The alternative, that “of” is many ways ambiguous, just doesn't work. We all have the intuition that “of” has little, if any, semantic content. I know of no evidence that “of” is modal, so it is not possible to blame the indeterminacy of the privileges or immunities clause on a function that selects possible worlds for placement in a set, as we can do with “right.” If “of” means anything, it might mean something like “a function from a whole to the set of its parts,” which at least accounts for one type of phrase containing “of” - the type seen in “three of the boys.”
More likely, “of” is just like the pleonastics “it” and “there,” which are believed to carry no meaning in sentences like “it is better to have loved and lost than never to have loved at all,” and “there lived a country boy named Johnny B. Goode.” “Of” is probably just a placeholder like the other pleonastics, which must be vocalized for syntactic or morphological or phonological reasons, but which contribute no meaning of their own.

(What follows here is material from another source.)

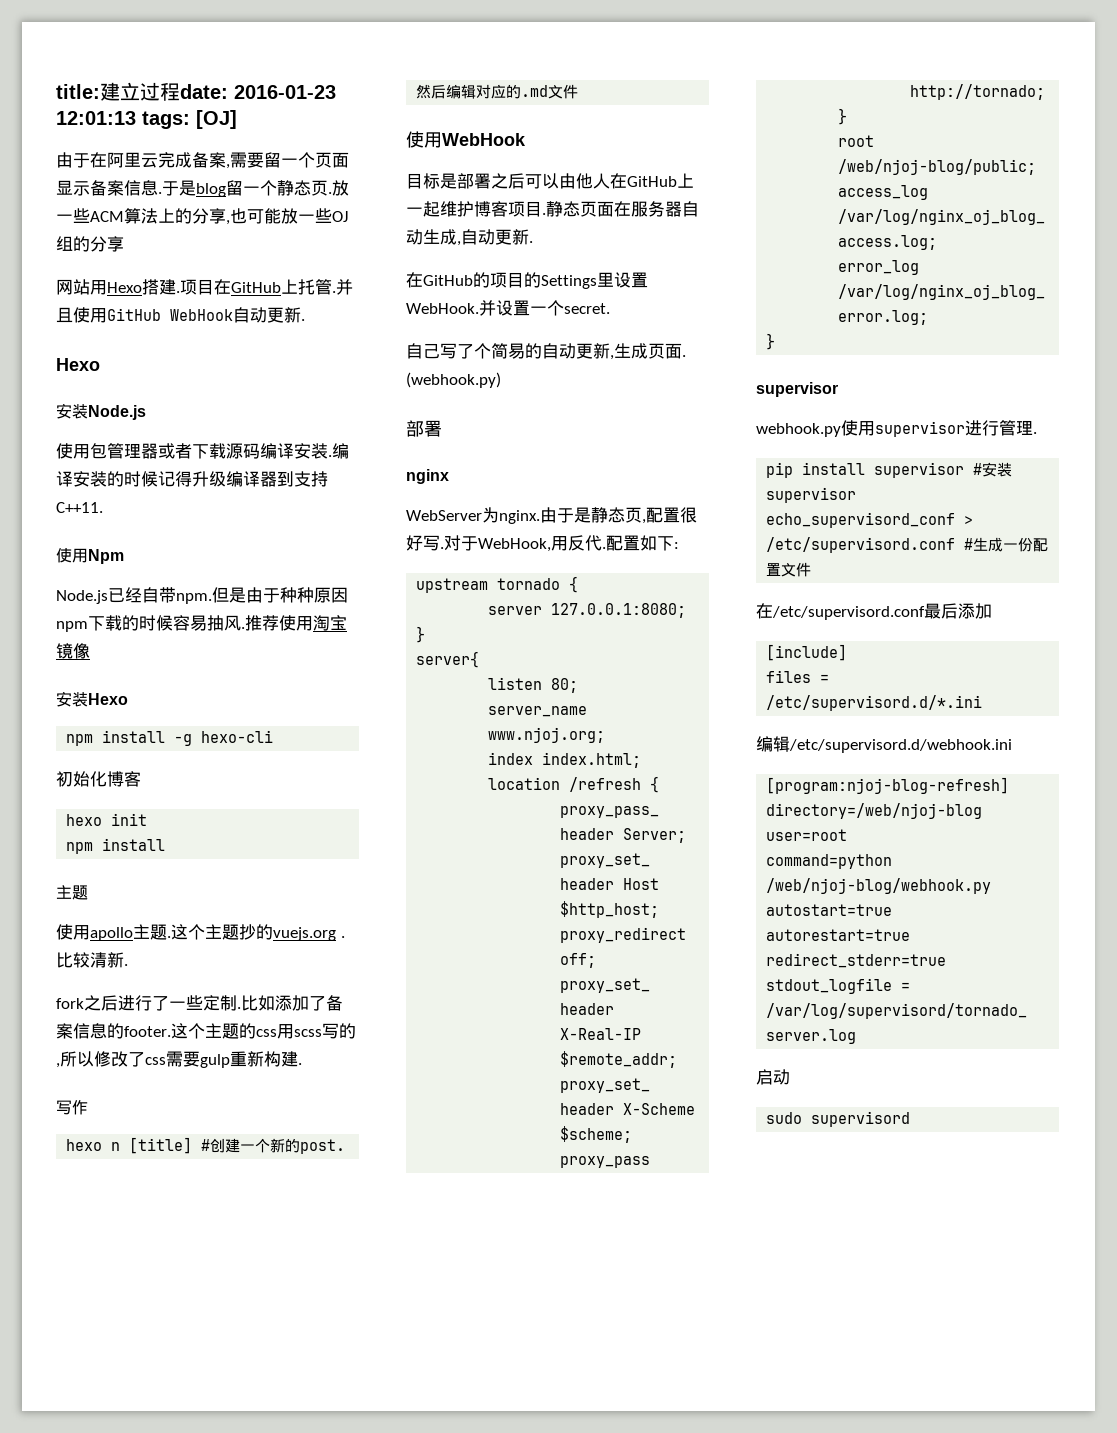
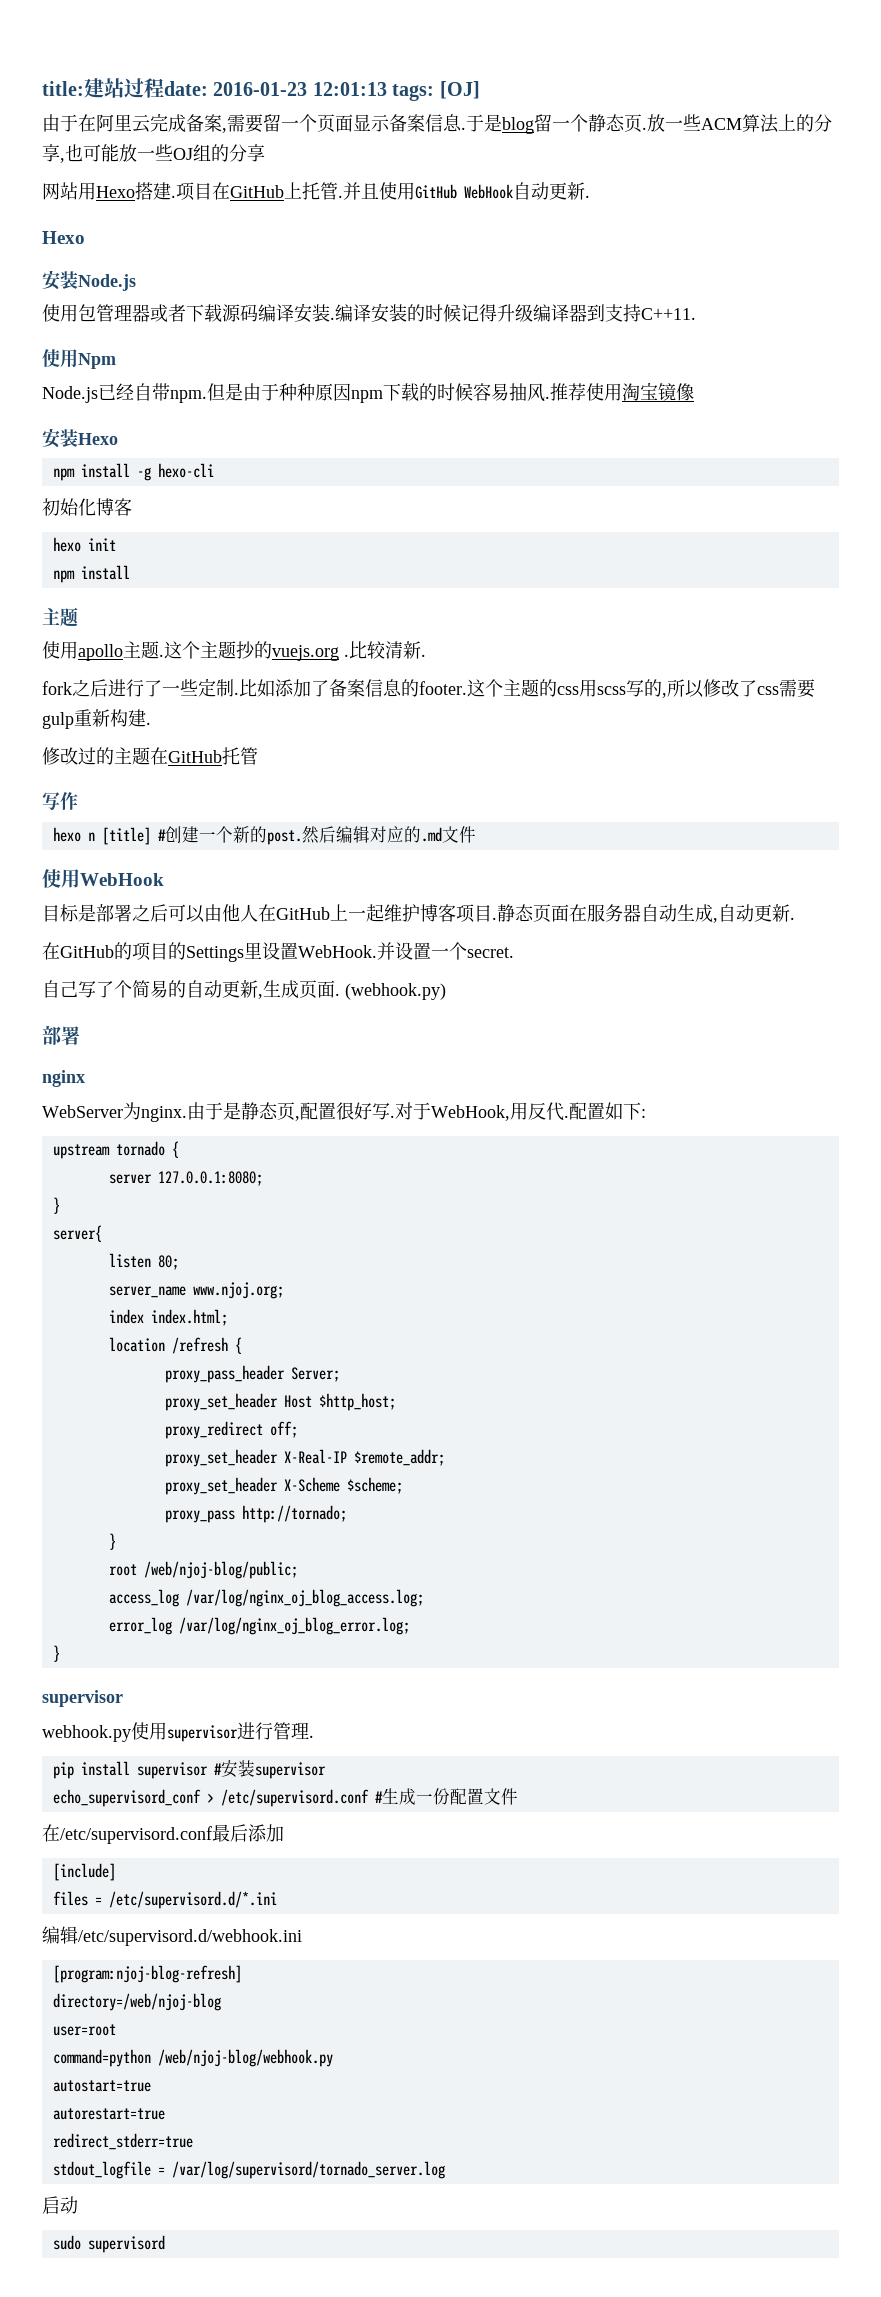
- title:建立过程date: 2016-01-23 12:01:13 tags: [OJ]
+ title:建站过程date: 2016-01-23 12:01:13 tags: [OJ]
+ 修改过的主题在GitHub托管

None of this is to pick on Green, who appears, unlike some jurists who write about language, to have some sophistication in the subject. Nor is it to disagree with his conclusions about what the plausible interpretations of the privileges or immunities clause are, or about his conclusion of which interpretations are the best options – topics I am not competent to broach. I wrote this post simply to illustrate the textualist fallacy, and I used Green's paper as illustration because I happened to have recently read it. And the fact that someone like Green can fall for the textualist fallacy suggests that everyone should be on the alert for it.